Topics: Leadership, Management, Strategic management Pages: 16 (5060 words) Published: January 16, 2013
The simple question on the distinction between management and leadership is common, yet there are so many different answers that create confusion by academic research. In my research, I use Kotter’s definition because I find it clear and consistent with the definition by most researches that I will discuss later in the paper. Management is to provide order, consistency and stability so mangers are task oriented. On the other hand, leadership is to produce change and movement, seeking adaptive and constructive changes, so leaders set direction, motivate and inspire people (Kotter, 1990, pp. 3-8). Firstly, I will look at what are the definitions and meanings by researches on leadership and management practiced by leaders and managers.

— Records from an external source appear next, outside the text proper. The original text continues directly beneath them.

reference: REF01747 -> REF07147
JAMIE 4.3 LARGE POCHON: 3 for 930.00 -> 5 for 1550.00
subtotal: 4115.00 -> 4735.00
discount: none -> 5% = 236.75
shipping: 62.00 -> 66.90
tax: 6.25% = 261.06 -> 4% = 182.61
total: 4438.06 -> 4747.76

Then, I will outline how leadership and management are distinct yet leaders and managers role are interconnected, and how much they are connected depends on the context, situation, environment and time. This paper will project my view on how the meaning of leadership and management has continued to evolve as expectation of society and organization changes. Managers are expect to step up from the traditional roles and guidelines where their duty is to give proposals, facilitate meetings, set budgets and monitor progress to maintain equilibrium and control. In the 21st century, managers need to adapt and adjust to the dynamic changes in environment. They need to inspire, motivate and be people oriented. Managers are stepping into the world of leaders. Thirdly, I will show how a manager can be a leader and a leader can be a manager too. The same person can be both a leader and manager because it is not an intrinsic or a fixed attribution. People are shape by their experience, background and environment, and this continues to change as the clock ticks. Both management and leadership are required for a successful organization and can be practice simultaneously by an individual, yet both are distinct.

Lastly, I will argue on contradicting arguments on the existence of leadership and shared leadership where opposing views state that leadership and management are the same thing or leadership do not actually exist because it is based on the follower’s perception. This paper concludes that leadership and management are distinctive, leaders and managers are not the same but are interconnected and interdependent, and the degree of integration varies according to the context, situation, environment and time.

Definitions, Meanings and Roles by Researches
Research of leadership started since Aristotle time, an old age concept around for centuries. On the other hand, the role of management was created only later in the 20th century during the industrialized society to maintain order for the chaotic situation. Managers are responsible to ensure organizations run efficiently and effectively (Northouse, 2010, p. 9). Distinctions between leadership and management, leaders and managers have been support by many researches such as below.

Bennis and Nanus quote: “Managers are people who do the things right and leaders are people who do the right things”. They claim “to manage” means to complete task and master routines while “to lead” means to create vision for change and influence others (Bennis W. N., 1985, p. 221).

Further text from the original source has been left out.